*** Records Section Begins ***

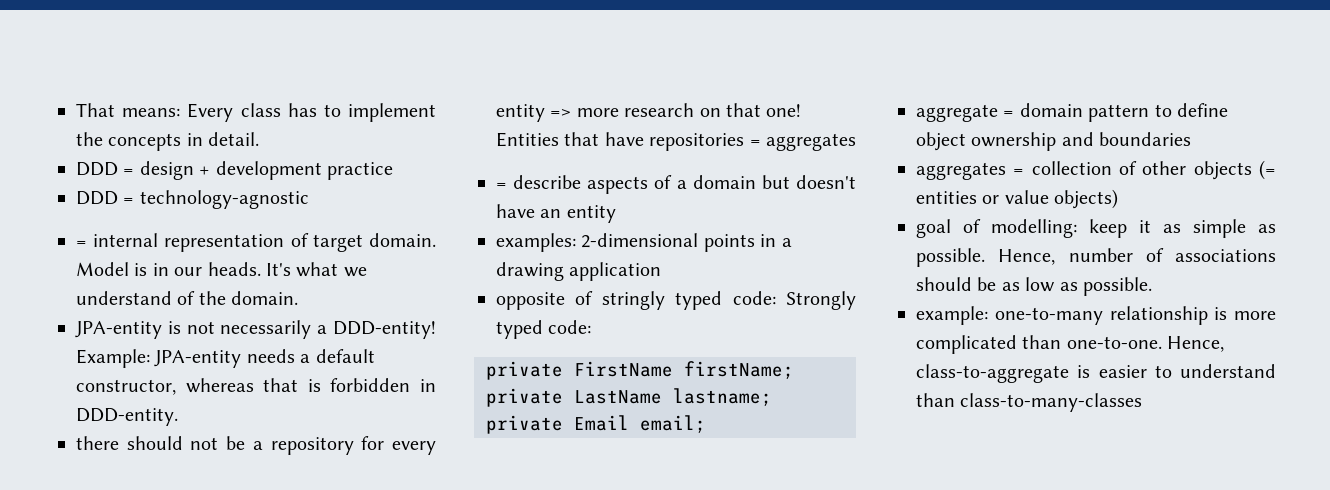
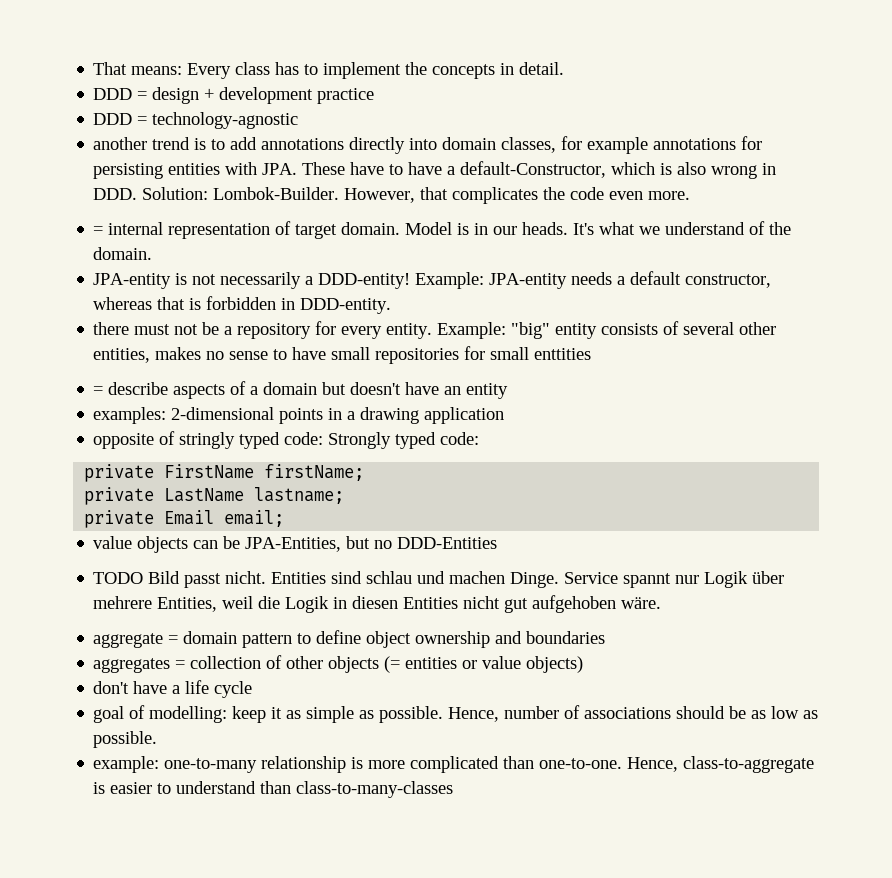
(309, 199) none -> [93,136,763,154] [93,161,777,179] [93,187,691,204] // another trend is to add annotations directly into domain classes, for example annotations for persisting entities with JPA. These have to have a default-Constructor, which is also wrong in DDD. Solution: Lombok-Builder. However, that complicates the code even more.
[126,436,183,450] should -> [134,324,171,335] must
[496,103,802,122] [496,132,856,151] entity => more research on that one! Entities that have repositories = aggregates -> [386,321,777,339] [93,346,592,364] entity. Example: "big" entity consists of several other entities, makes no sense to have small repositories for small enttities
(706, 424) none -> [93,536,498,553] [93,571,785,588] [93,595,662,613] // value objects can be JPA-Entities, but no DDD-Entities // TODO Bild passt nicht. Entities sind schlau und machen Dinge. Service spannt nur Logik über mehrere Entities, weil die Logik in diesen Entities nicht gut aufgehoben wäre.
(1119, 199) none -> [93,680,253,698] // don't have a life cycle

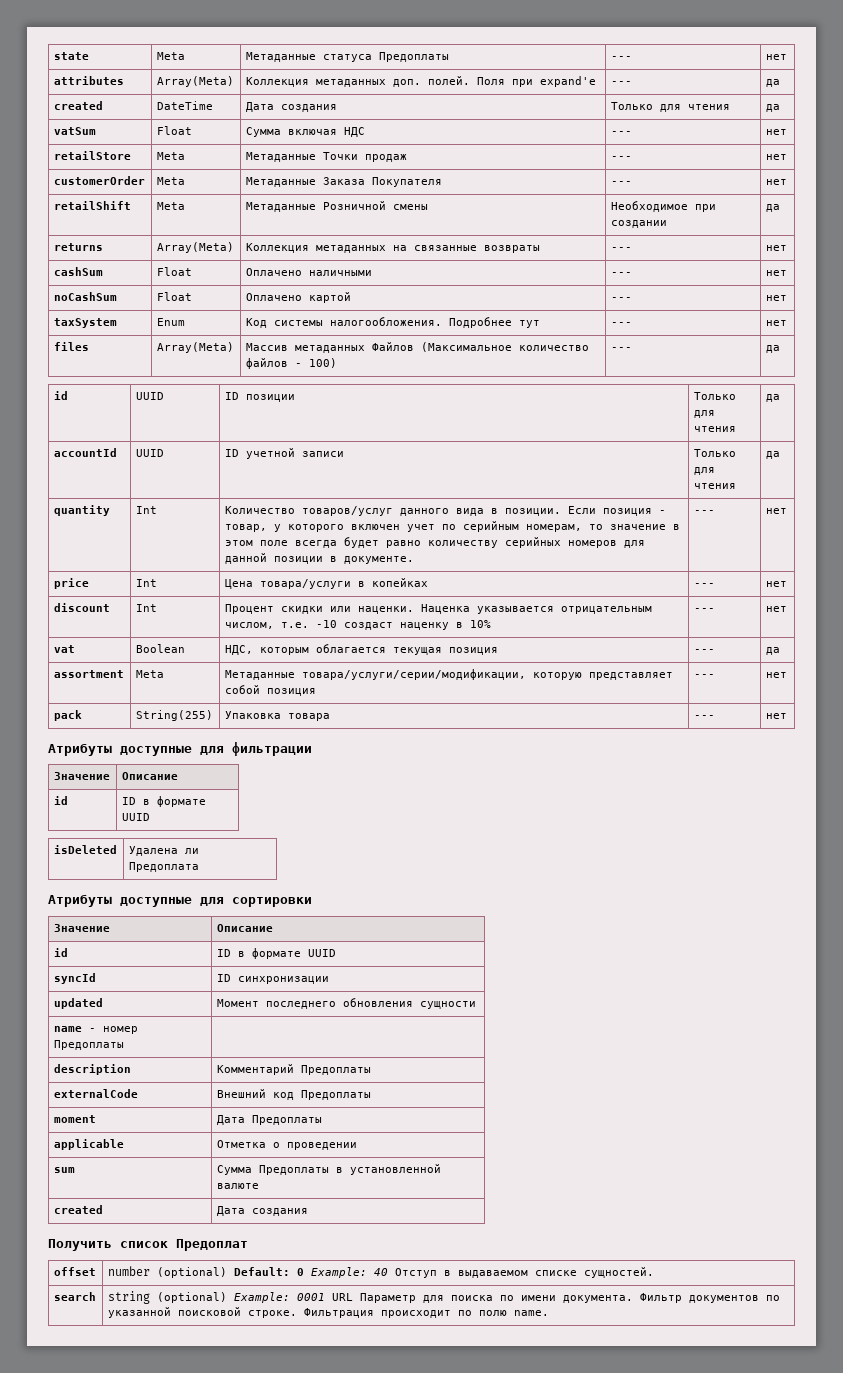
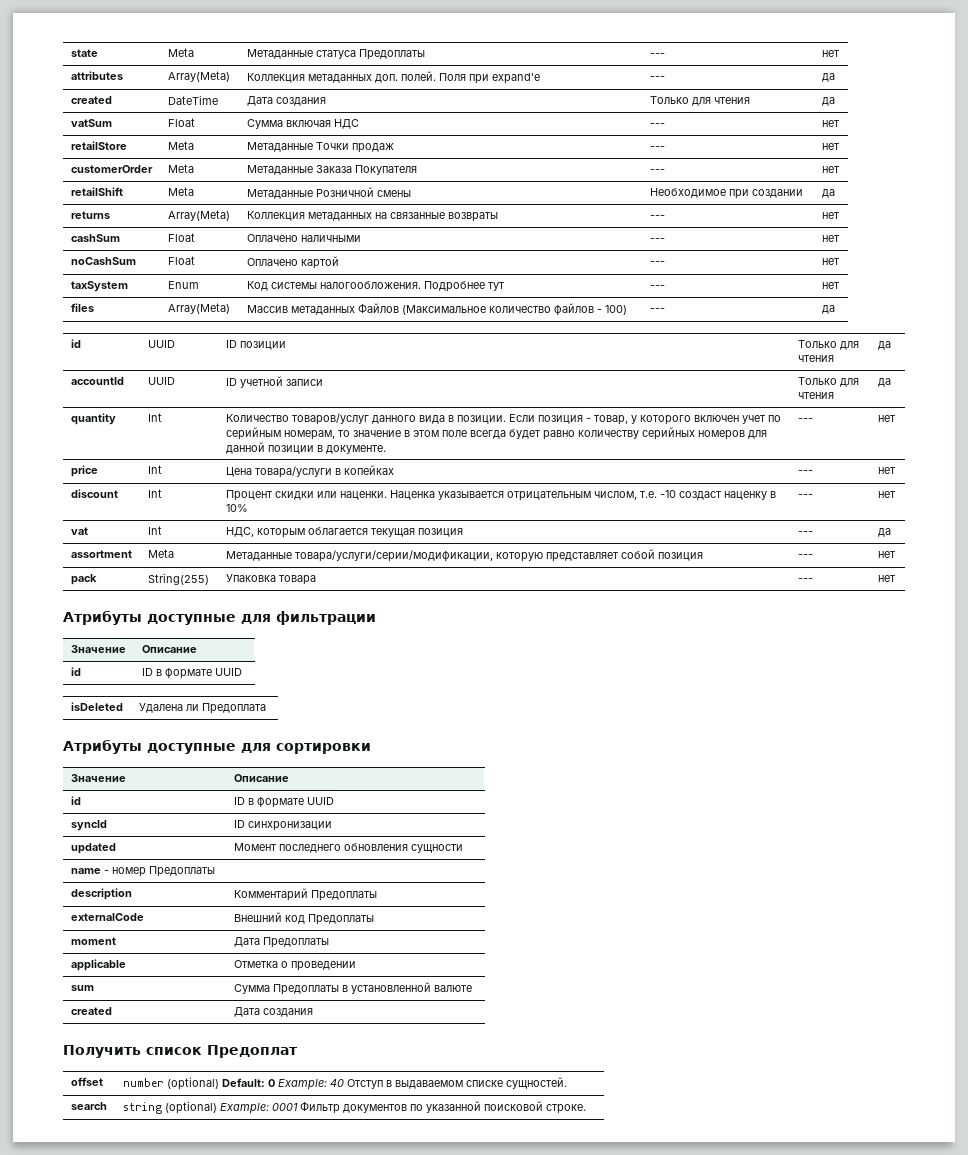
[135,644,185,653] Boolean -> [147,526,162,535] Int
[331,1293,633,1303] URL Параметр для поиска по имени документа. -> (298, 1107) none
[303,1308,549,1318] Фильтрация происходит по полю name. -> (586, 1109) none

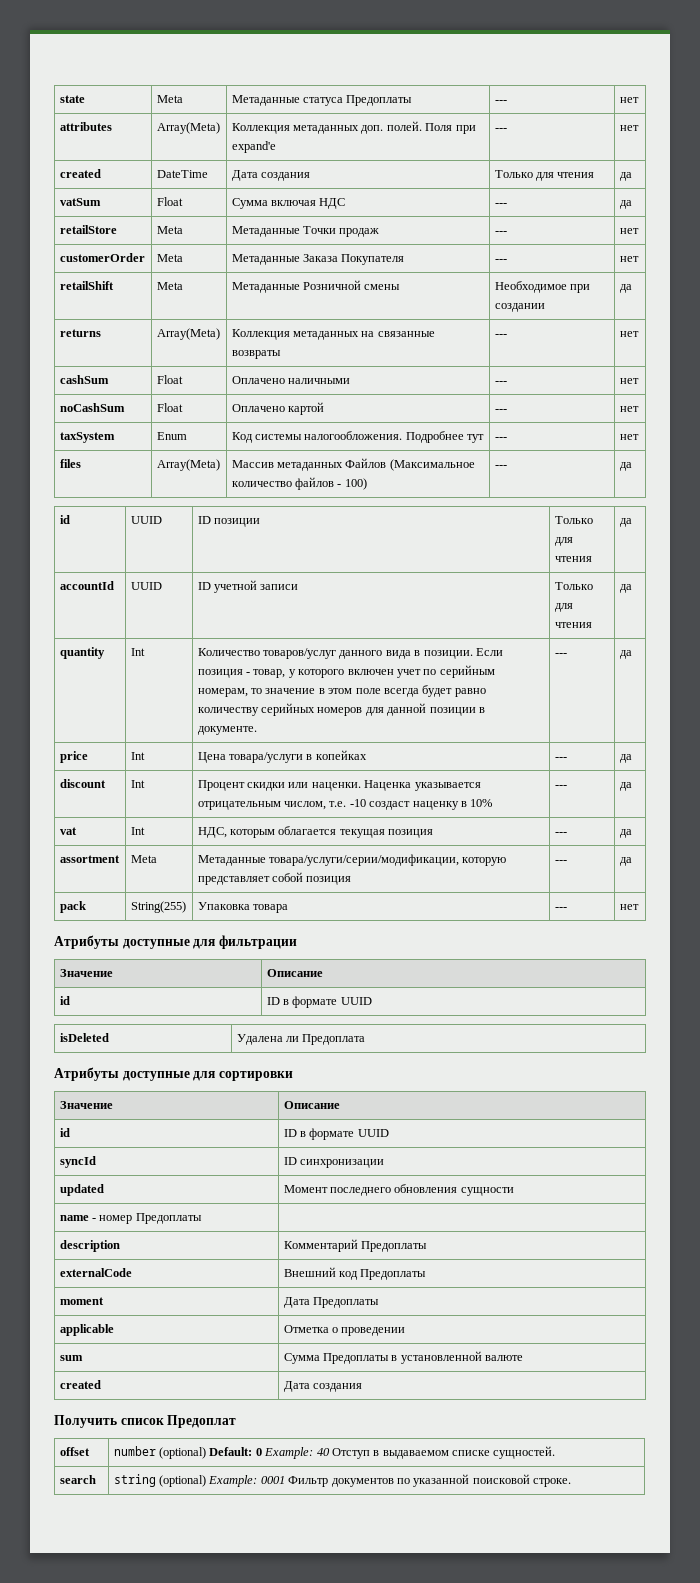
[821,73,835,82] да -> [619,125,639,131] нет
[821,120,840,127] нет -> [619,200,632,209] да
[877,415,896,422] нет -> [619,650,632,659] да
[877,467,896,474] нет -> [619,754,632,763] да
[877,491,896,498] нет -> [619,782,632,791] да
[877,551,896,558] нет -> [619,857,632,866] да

*** Records Section Ends ***
*** Records Section Begins ***

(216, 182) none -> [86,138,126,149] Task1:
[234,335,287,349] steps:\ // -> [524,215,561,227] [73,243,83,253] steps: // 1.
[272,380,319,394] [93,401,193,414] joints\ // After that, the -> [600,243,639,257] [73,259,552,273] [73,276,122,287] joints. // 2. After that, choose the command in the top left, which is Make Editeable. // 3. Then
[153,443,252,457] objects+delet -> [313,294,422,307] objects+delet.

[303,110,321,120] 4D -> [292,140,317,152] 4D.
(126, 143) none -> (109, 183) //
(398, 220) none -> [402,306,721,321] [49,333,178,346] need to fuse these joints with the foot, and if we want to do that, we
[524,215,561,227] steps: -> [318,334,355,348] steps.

*** Records Section Ends ***

### What is needed
Every line containing the string "joints" is required; copy each such line from the data.

### The completed task
[272,380,319,394] [93,401,193,414] joints\ // After that, the -> [600,243,639,257] [73,259,552,273] [73,276,122,287] joints. // 2. After that, choose the command in the top left, which is Make Editeable. // 3. Then
(398, 220) none -> [402,306,721,321] [49,333,178,346] need to fuse these joints with the foot, and if we want to do that, we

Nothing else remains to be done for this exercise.